EXERCISE DIRECTIONS
Where a line contains the word "formula", copy that line from the records below.
━━━━━ DATA EXTRACT
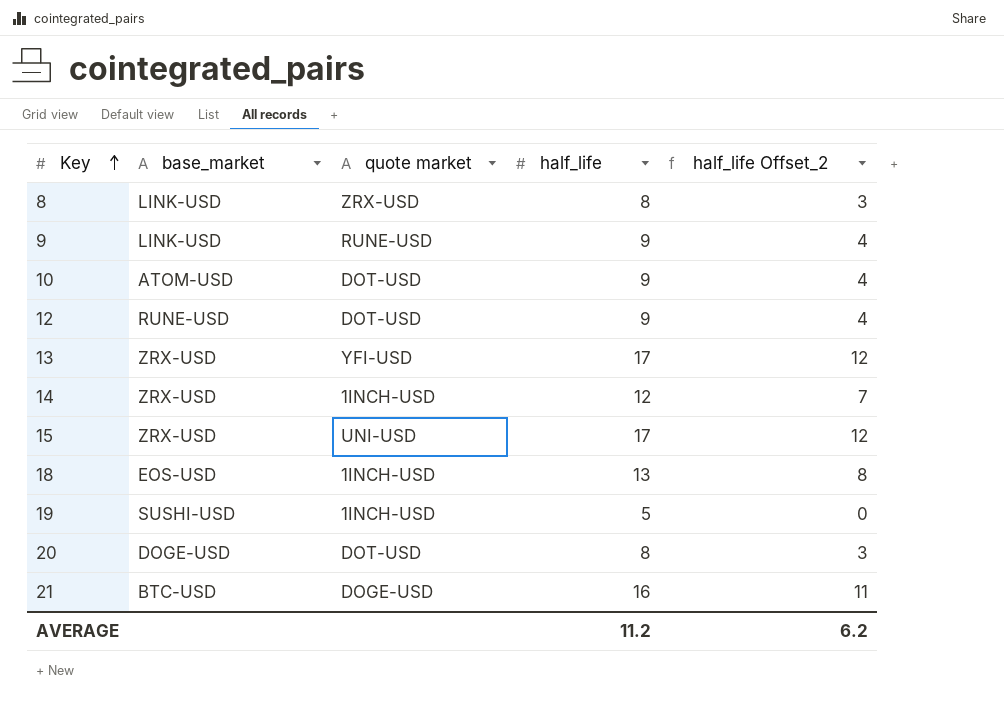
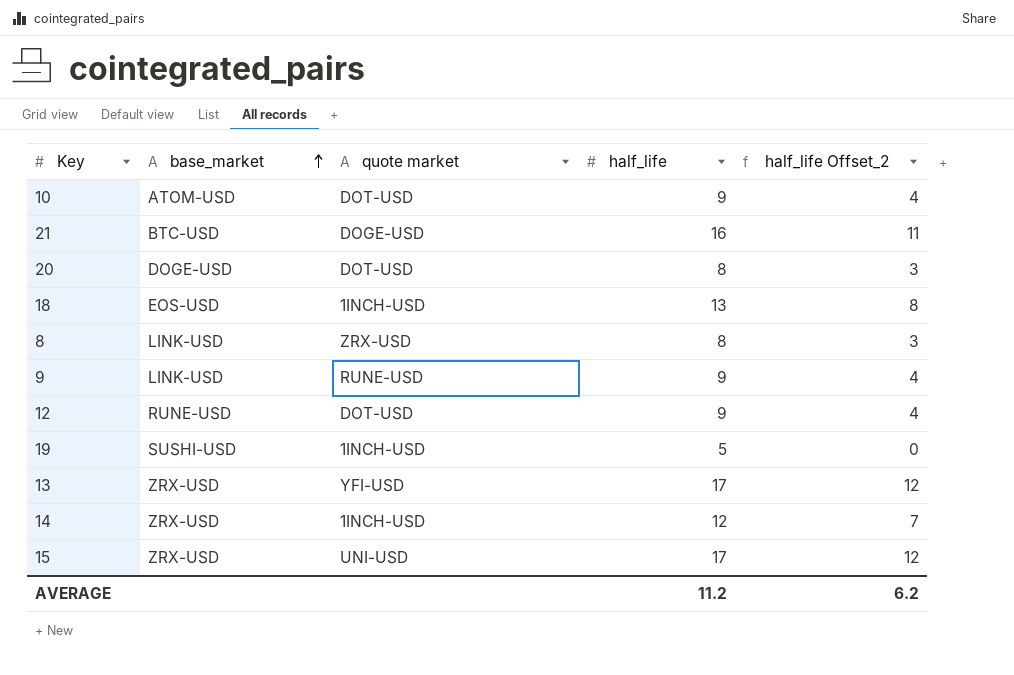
row order: Key ascending -> base_market ascending

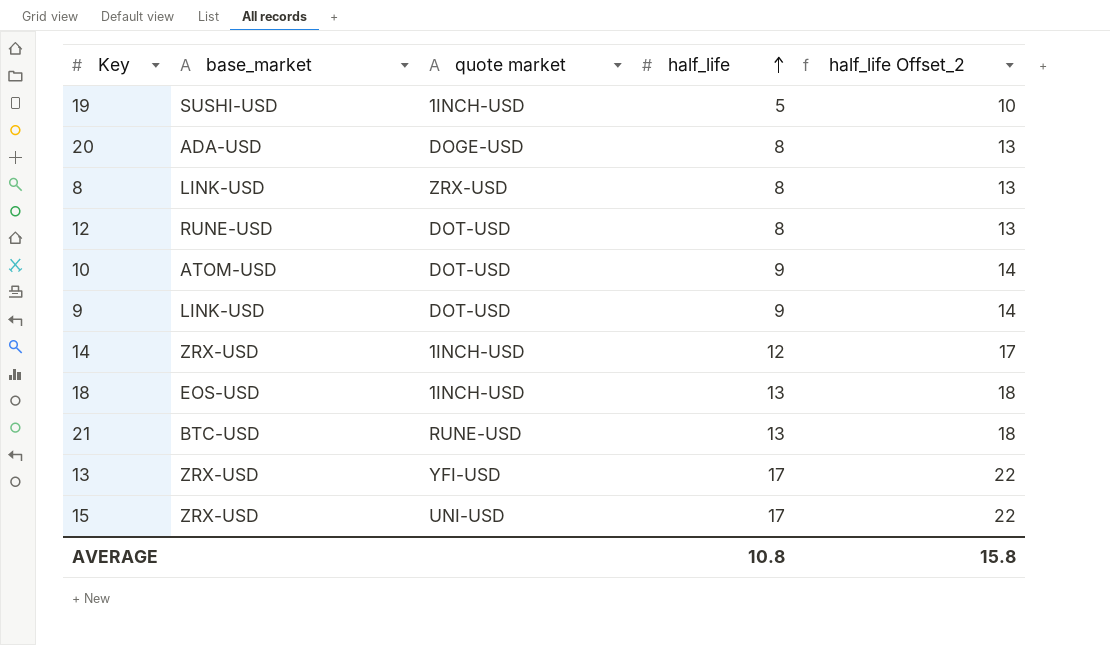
row order: base_market ascending -> half_life ascending
column half_life Offset_2 | formula: [half_life] - 5 -> [half_life] + 5
20 | base_market: DOGE-USD -> ADA-USD
20 | quote market: DOT-USD -> DOGE-USD
12 | half_life: 9 -> 8
9 | quote market: RUNE-USD -> DOT-USD
21 | quote market: DOGE-USD -> RUNE-USD
21 | half_life: 16 -> 13
AVERAGE | half_life: 11.2 -> 10.8
AVERAGE | half_life Offset_2: 6.2 -> 15.8

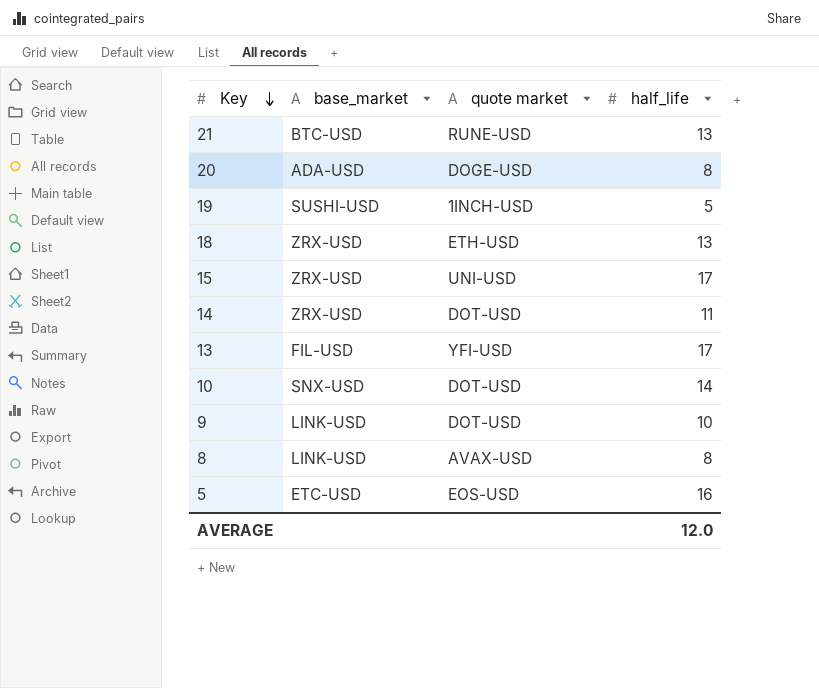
row order: half_life ascending -> Key descending
column half_life Offset_2 | formula: [half_life] + 5 -> none
row 12: RUNE-USD | DOT-USD | 8 | 13 -> none
18 | base_market: EOS-USD -> ZRX-USD
18 | quote market: 1INCH-USD -> ETH-USD
14 | quote market: 1INCH-USD -> DOT-USD
14 | half_life: 12 -> 11
13 | base_market: ZRX-USD -> FIL-USD
10 | base_market: ATOM-USD -> SNX-USD
10 | half_life: 9 -> 14
9 | half_life: 9 -> 10
8 | quote market: ZRX-USD -> AVAX-USD
row 5: none -> ETC-USD | EOS-USD | 16
AVERAGE | half_life: 10.8 -> 12.0

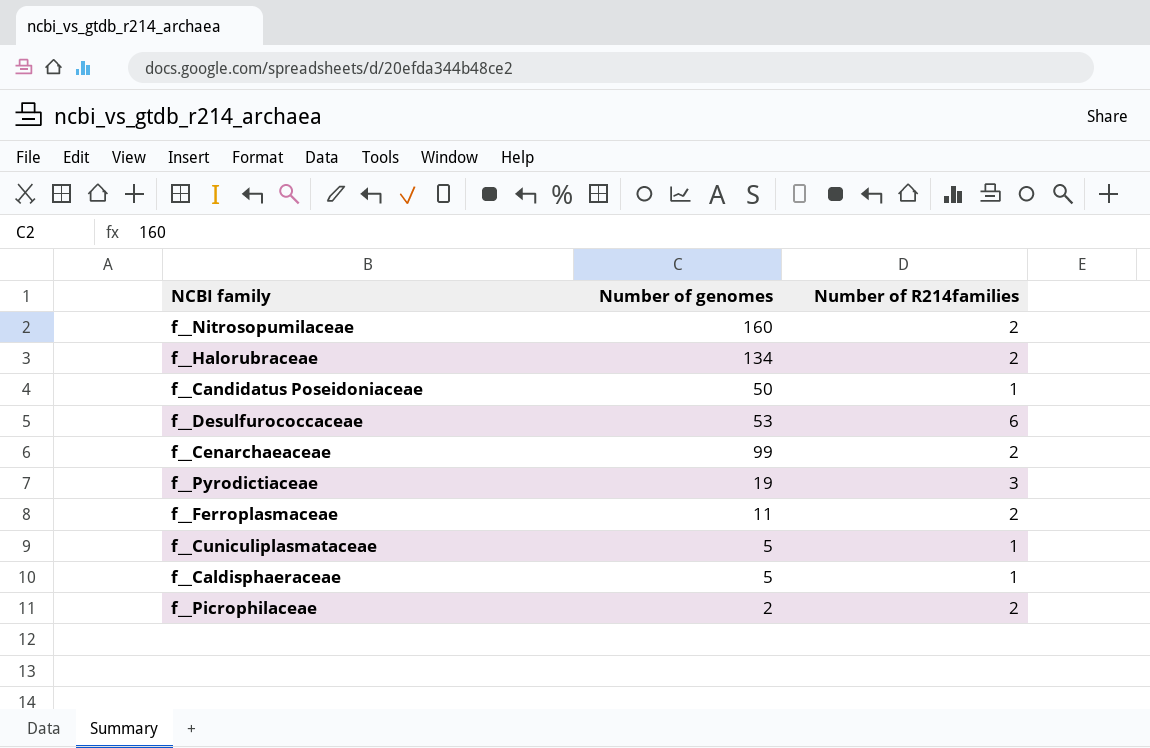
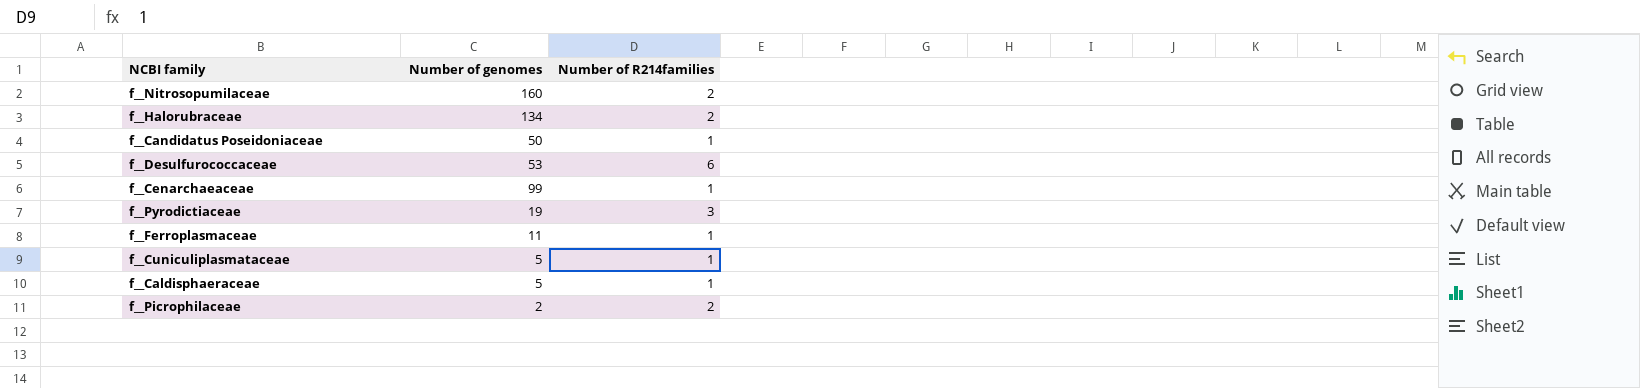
f__Cenarchaeaceae | Number of R214families: 2 -> 1
f__Ferroplasmaceae | Number of R214families: 2 -> 1

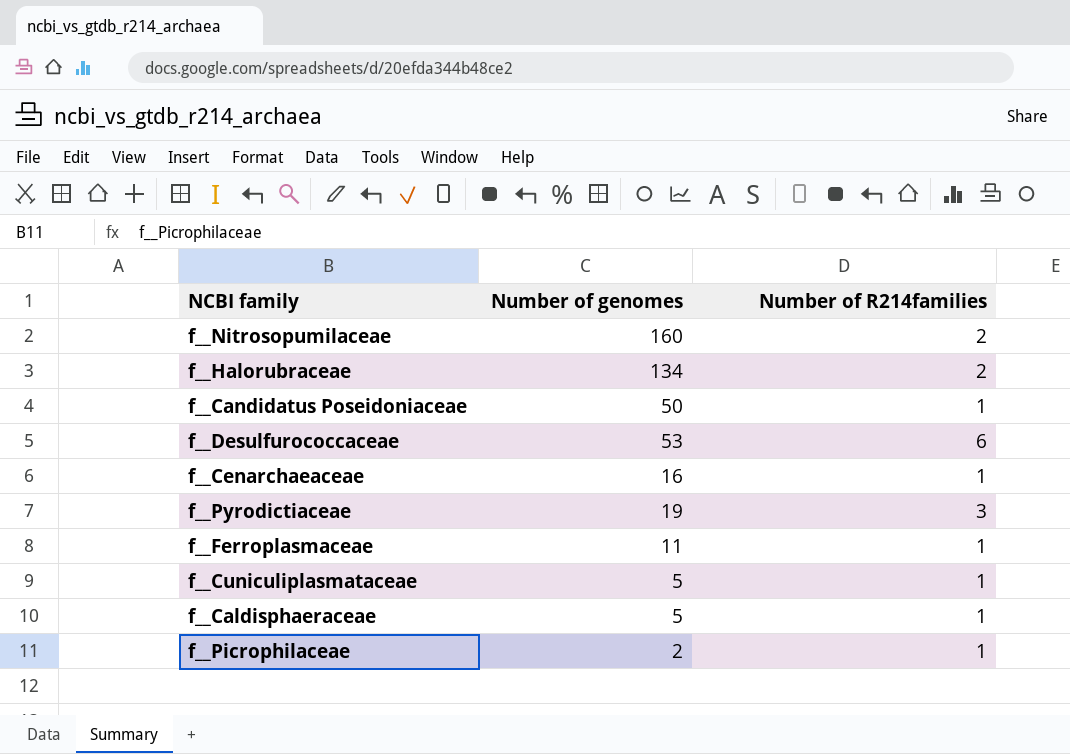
f__Cenarchaeaceae | Number of genomes: 99 -> 16
f__Picrophilaceae | Number of R214families: 2 -> 1

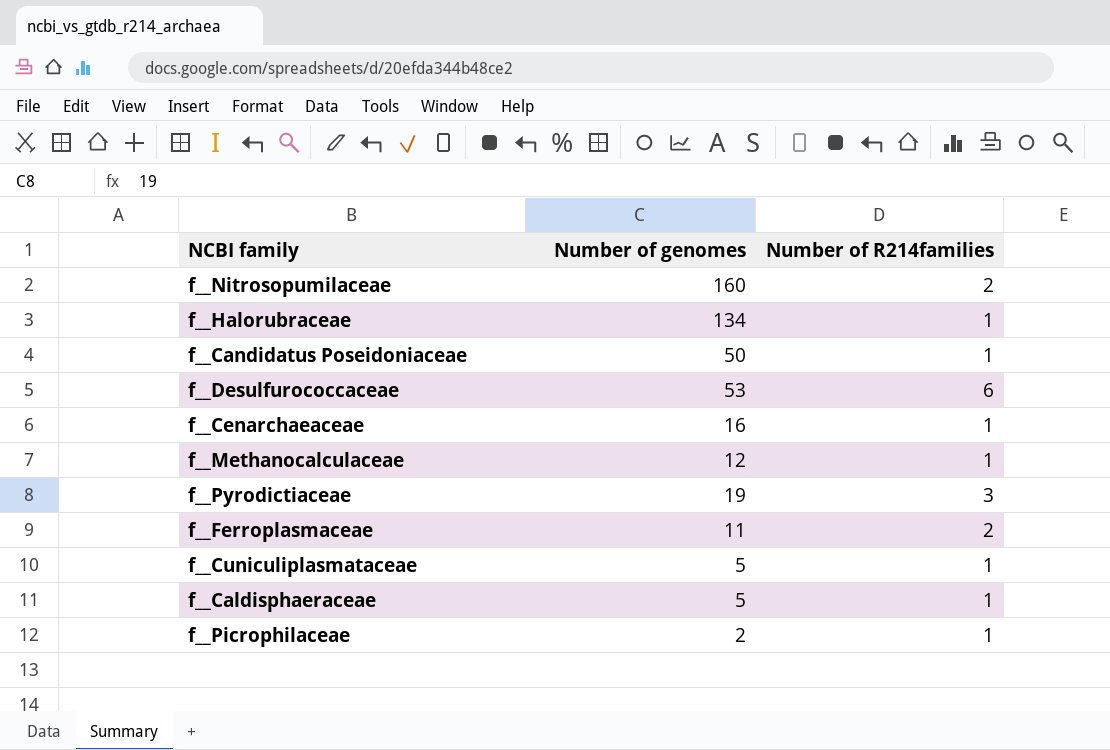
f__Halorubraceae | Number of R214families: 2 -> 1
row f__Methanocalculaceae: none -> 12 | 1
f__Ferroplasmaceae | Number of R214families: 1 -> 2

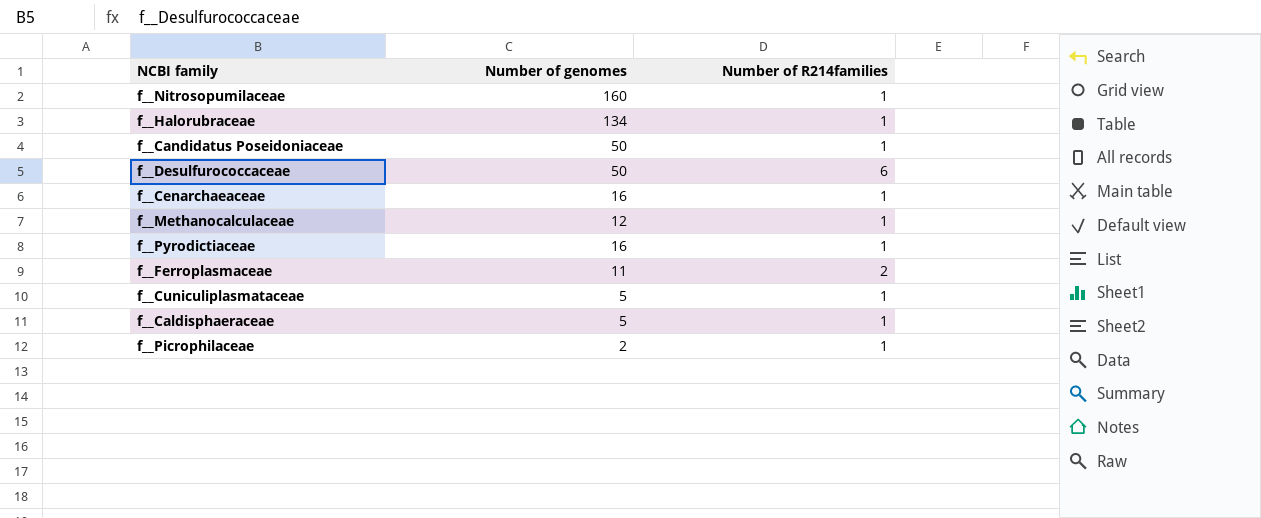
f__Nitrosopumilaceae | Number of R214families: 2 -> 1
f__Desulfurococcaceae | Number of genomes: 53 -> 50
f__Pyrodictiaceae | Number of genomes: 19 -> 16
f__Pyrodictiaceae | Number of R214families: 3 -> 1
━━━━━━━━━━
ANSWER BOX
column half_life Offset_2 | formula: [half_life] - 5 -> [half_life] + 5
column half_life Offset_2 | formula: [half_life] + 5 -> none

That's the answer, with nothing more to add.